Tuesday, August 21, 2012

Factors to Make Sequels Excellent

A friend of mine M.C. in Sweden wrote on her Facebook page that she had gotten an assignment from her teacher of an English class to write a parallel story in which one of the characters in a book, of her choice from a list, does something entirely different. This reminded me of writing a sequel to another person's title. Though the sequel is different from the parallel story, this reminding happened for the following reasons: (1) Both the sequel and the parallel story use at least one of the characters in an original book. (2) Two years ago, I gave M.C. my used book Zoku-Meian (続明暗) written by Minae Mizumura, which is a sequel to Natsume Sōseki's work Meian. (3) Just a few days ago, I browsed the article entitled "To be continued: The art of the sequel" (written by Andrew Motion) in the "Sunday Book Review" section (dated August 19, 2012) of The New York Times.

What does Motion's article say about excellent sequels?
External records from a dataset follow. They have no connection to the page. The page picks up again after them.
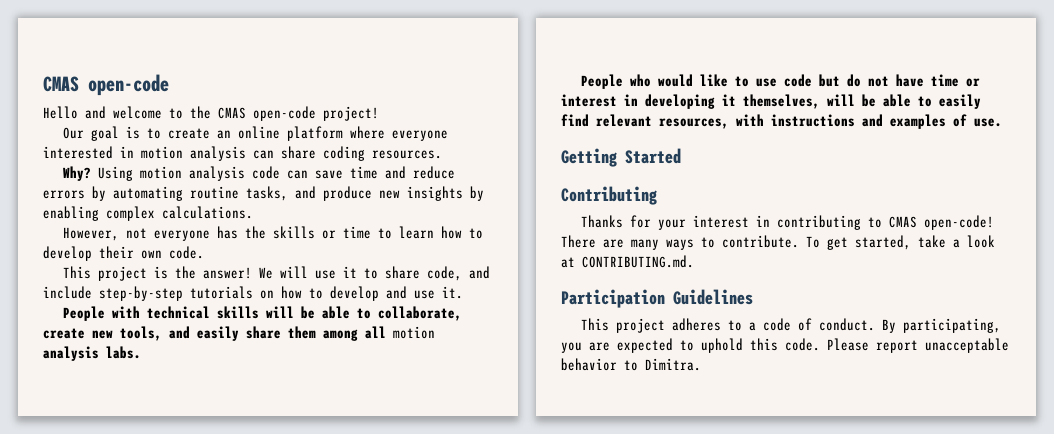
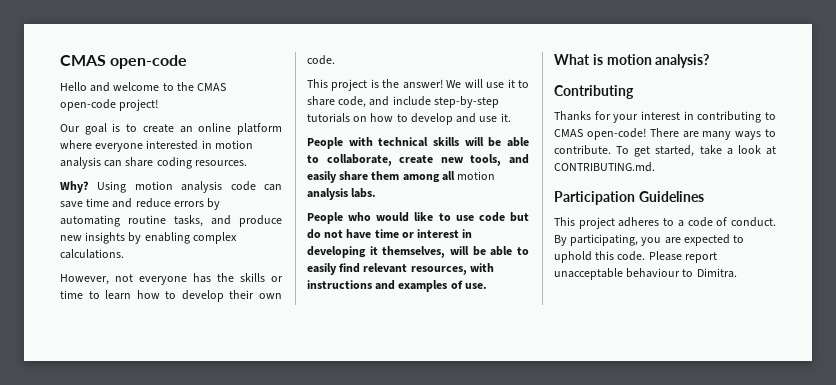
- Getting Started
+ What is motion analysis?
- Please report unacceptable behavior to Dimitra.
+ Please report unacceptable behaviour to Dimitra.

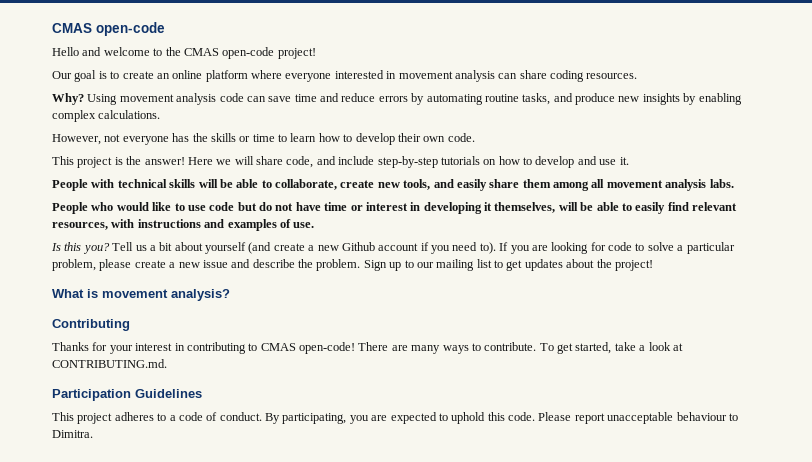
- Our goal is to create an online platform where everyone interested in motion analysis can share coding resources.
+ Our goal is to create an online platform where everyone interested in movement analysis can share coding resources.
- Using motion analysis code can save time and reduce errors by automating routine tasks, and produce new insights by enabling complex calculations.
+ Using movement analysis code can save time and reduce errors by automating routine tasks, and produce new insights by enabling complex calculations.
- We will use it to share code, and include step-by-step tutorials on how to develop and use it.
+ Here we will share code, and include step-by-step tutorials on how to develop and use it.
- People with technical skills will be able to collaborate, create new tools, and easily share them among all motion analysis labs.
+ People with technical skills will be able to collaborate, create new tools, and easily share them among all movement analysis labs.
+ Is this you? Tell us a bit about yourself (and create a new Github account if you need to). If you are looking for code to solve a particular problem, please create a new issue and describe the problem. Sign up to our mailing list to get updates about the project!
- What is motion analysis?
+ What is movement analysis?

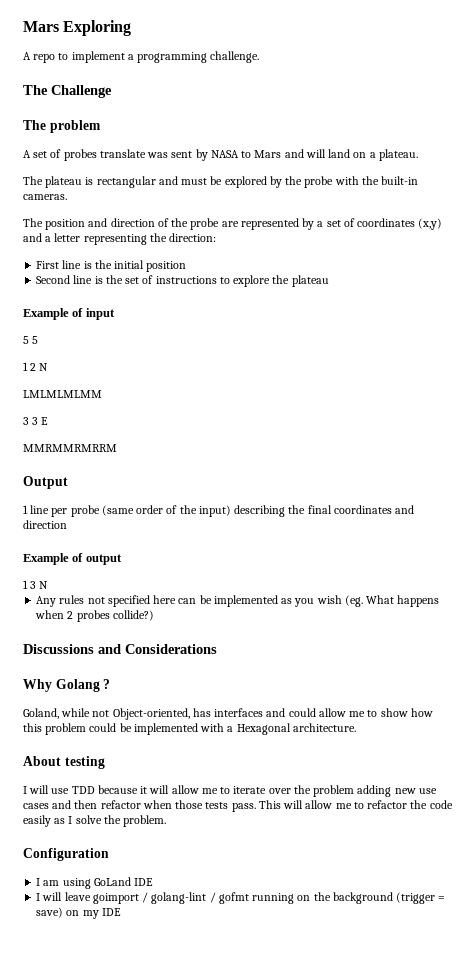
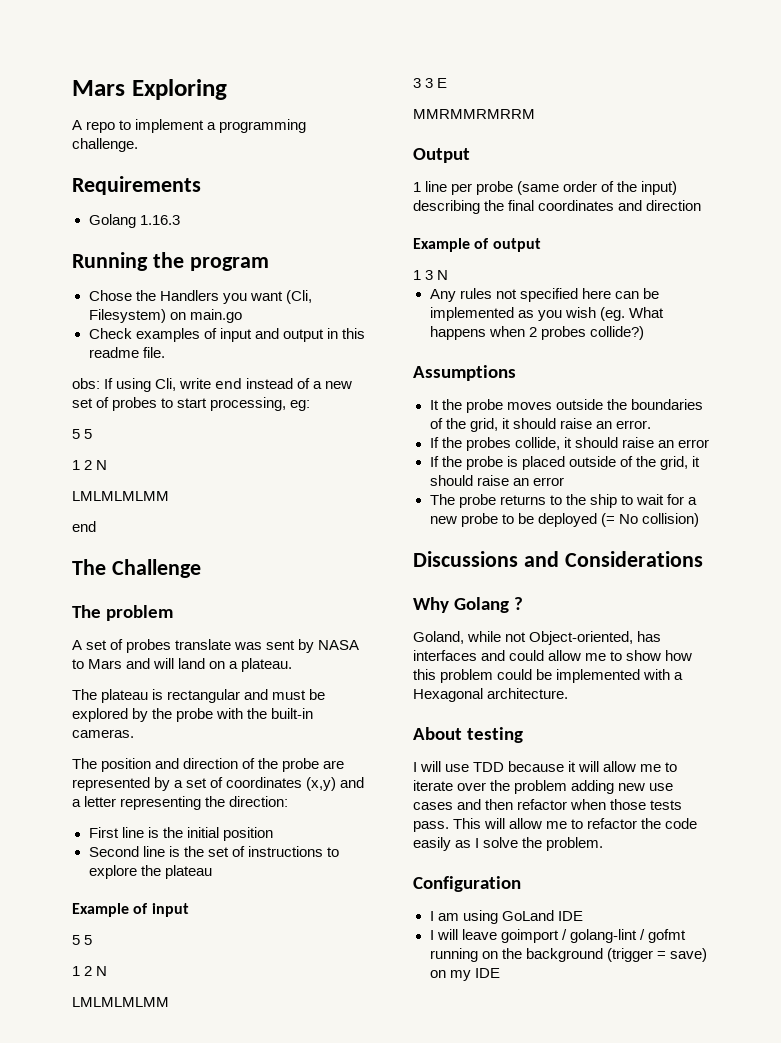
+ Requirements
+ Golang 1.16.3
+ Running the program
+ Chose the Handlers you want (Cli, Filesystem) on main.go
+ Check examples of input and output in this readme file.
+ obs: If using Cli, write end instead of a new set of probes to start processing, eg:
+ 5 5
+ 1 2 N
+ LMLMLMLMM
+ end
+ Assumptions
+ It the probe moves outside the boundaries of the grid, it should raise an error.
+ If the probes collide, it should raise an error
+ If the probe is placed outside of the grid, it should raise an error
+ The probe returns to the ship to wait for a new probe to be deployed (= No collision)

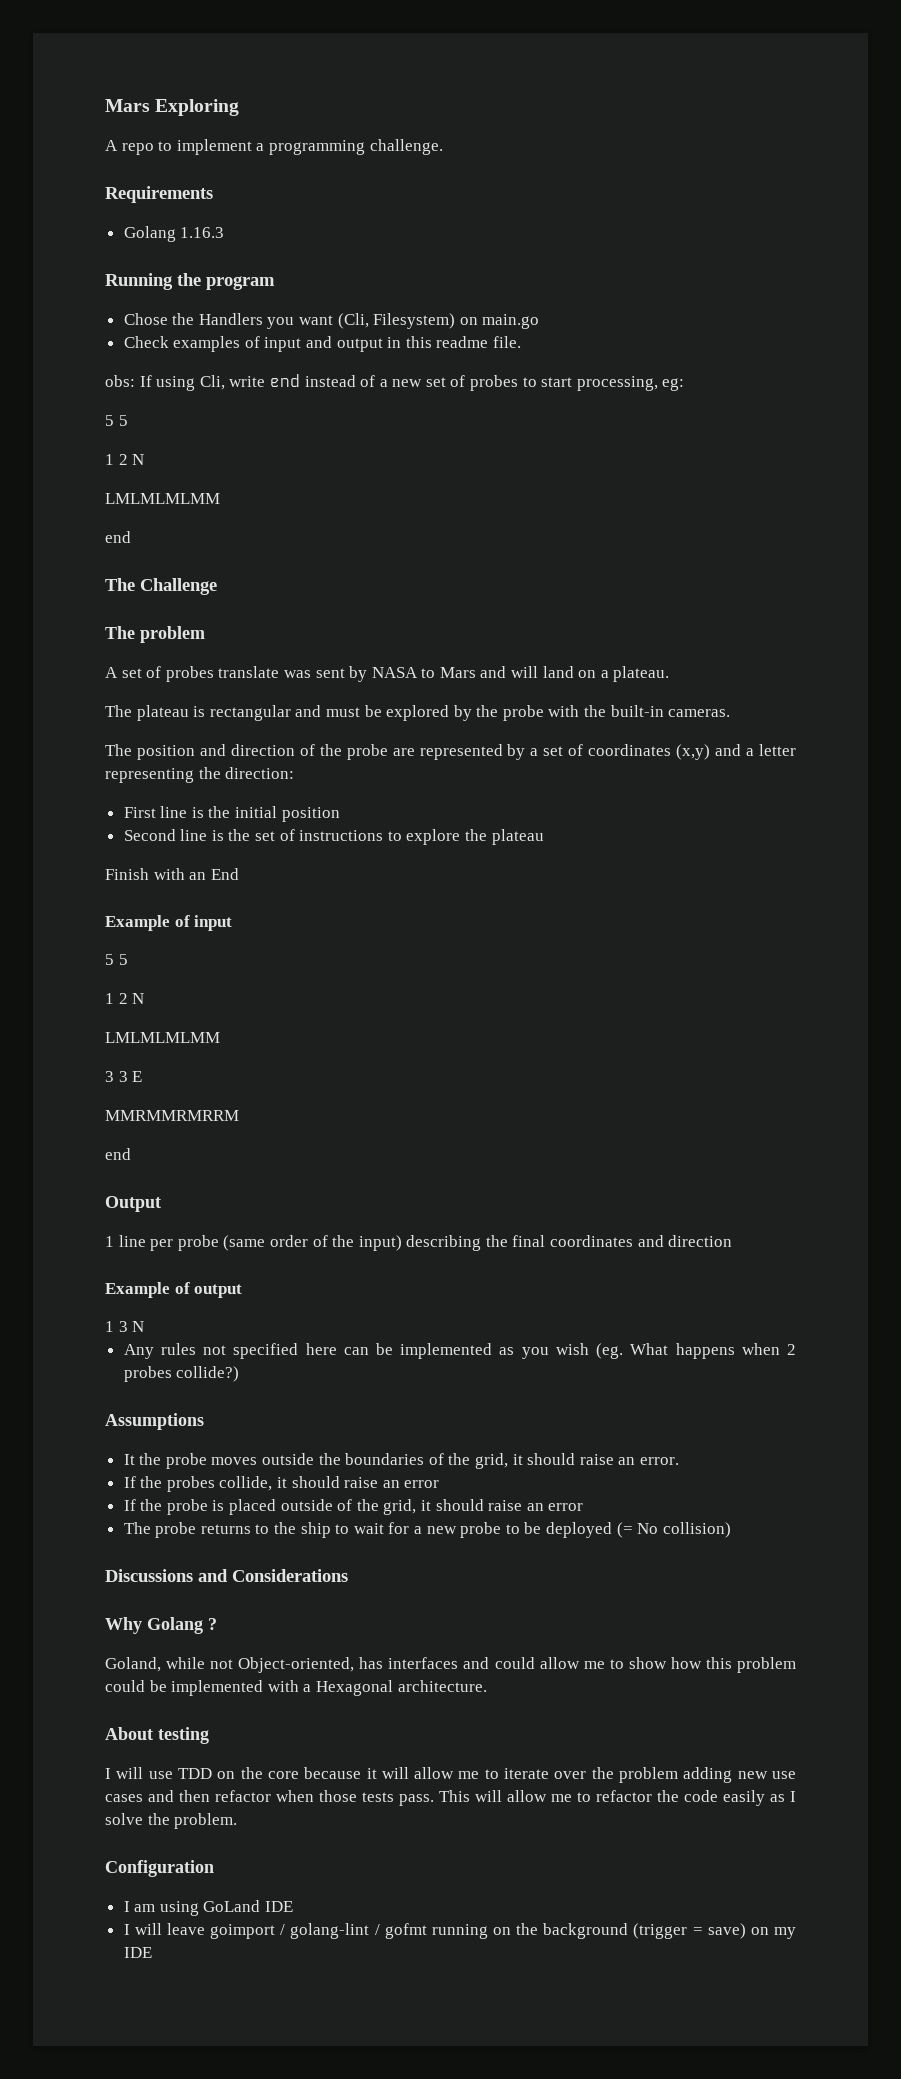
+ Finish with an End
  MMRMMRMRRM
+ end
- I will use TDD because it will allow me to iterate over the problem adding new use cases and then refactor when those tests pass.
+ I will use TDD on the core because it will allow me to iterate over the problem adding new use cases and then refactor when those tests pass.

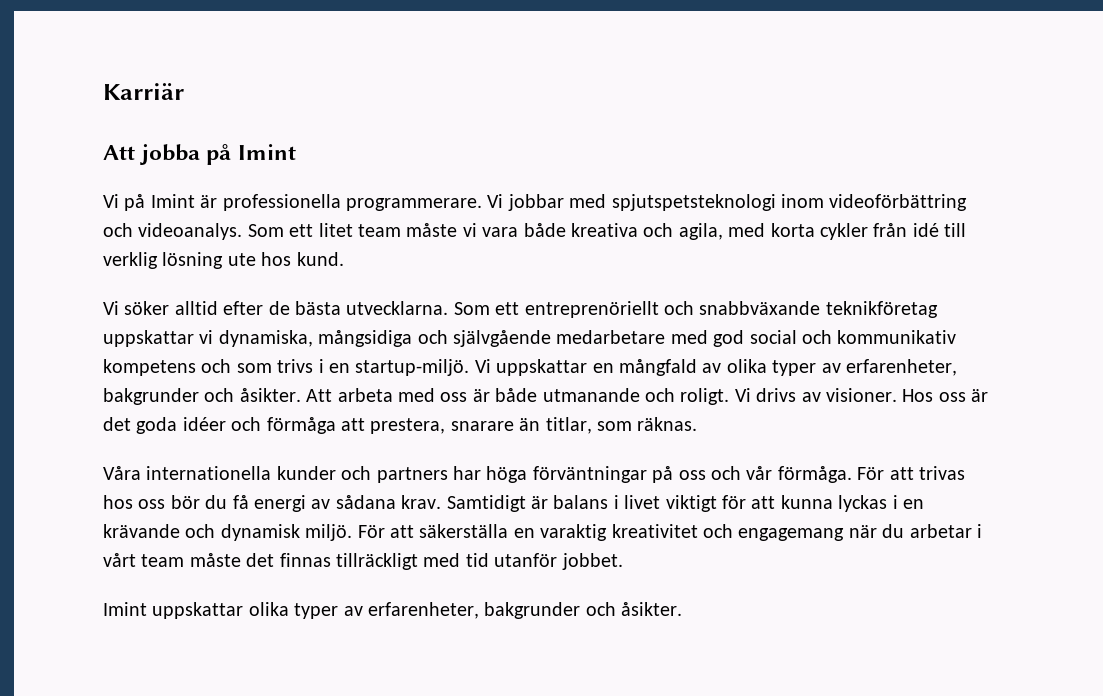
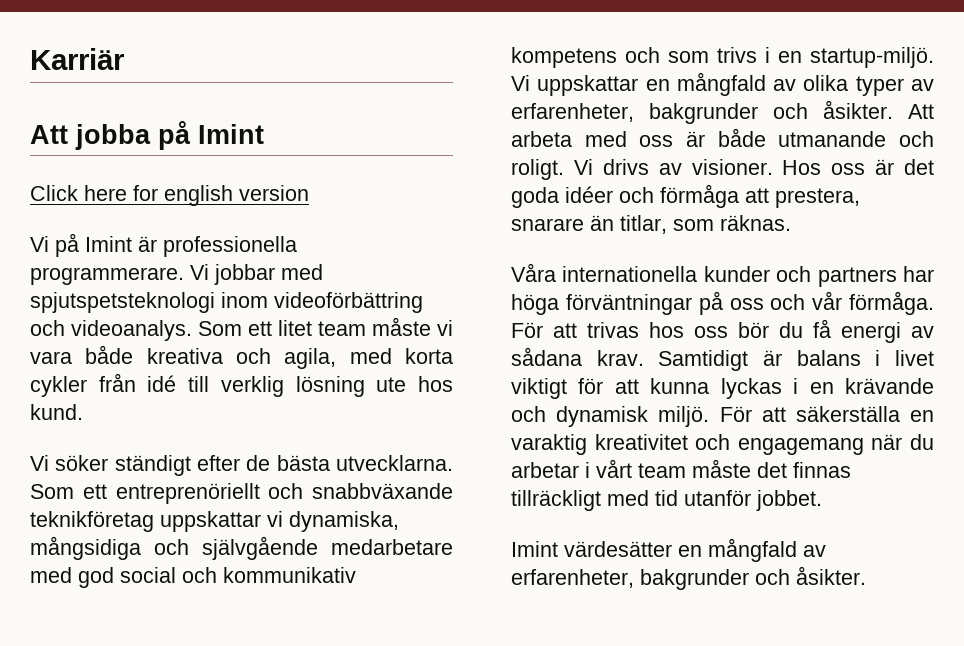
+ Click here for english version
- Vi söker alltid efter de bästa utvecklarna.
+ Vi söker ständigt efter de bästa utvecklarna.
- Imint uppskattar olika typer av erfarenheter, bakgrunder och åsikter.
+ Imint värdesätter en mångfald av erfarenheter, bakgrunder och åsikter.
The summary of the article on the index page of "Sunday Book Review" reads as follows: 'The best sequels enrich and extend the original story, but they do not treat it as an unfinished work that needs completion.' At first glance, I did not fully understand the meaning of the latter half of this summary. However, the sentences of the article related to this part of the summary were more understandable, though they repeatedly used the word "they" to mean different things: '… best sequels do not intend to "finish" whatever stories they [best sequels] tackle because they [the authors of best sequels] think they [the original stories] are somehow incomplete. They [best sequels] are instead based on the assumption that no story is ever finished — and present themselves as a chunk of life, not as complete and rounded histories.' (Words in [ ] are my interpretation.)

I found Zoku-Meian quite an enjoyable sequel. Did it not intend to complete Sōseki's original work? I think that it did. It had a final scene, in which the main character felt something like a revelation (if my memory was correct). This scene gave me an impression of being a little out of place, because it was not like the one written by Sōseki but by some other author, for example, Saneatsu Mushanokōji, in spite of Mizumura's effort to write in a style as close as Sōseki's (though, according to a review, found on the Internet, of Zoku-Meian, Mizumura wrote in the afterwords of the book that such had not been her main goal).

On the other hand, the style of Mizumura's sentences in the sequel was much like those of Sōseki's original, which had been written more than seventy years before when cultural environment and the use of Japanese words were rather different from the present day. What interested me most seems to have been this aspect of the sequel by Mizumura. Thus, masterful imitation of the literary style of the original author seems to me to be another significant, independent factor to make a sequel excellent.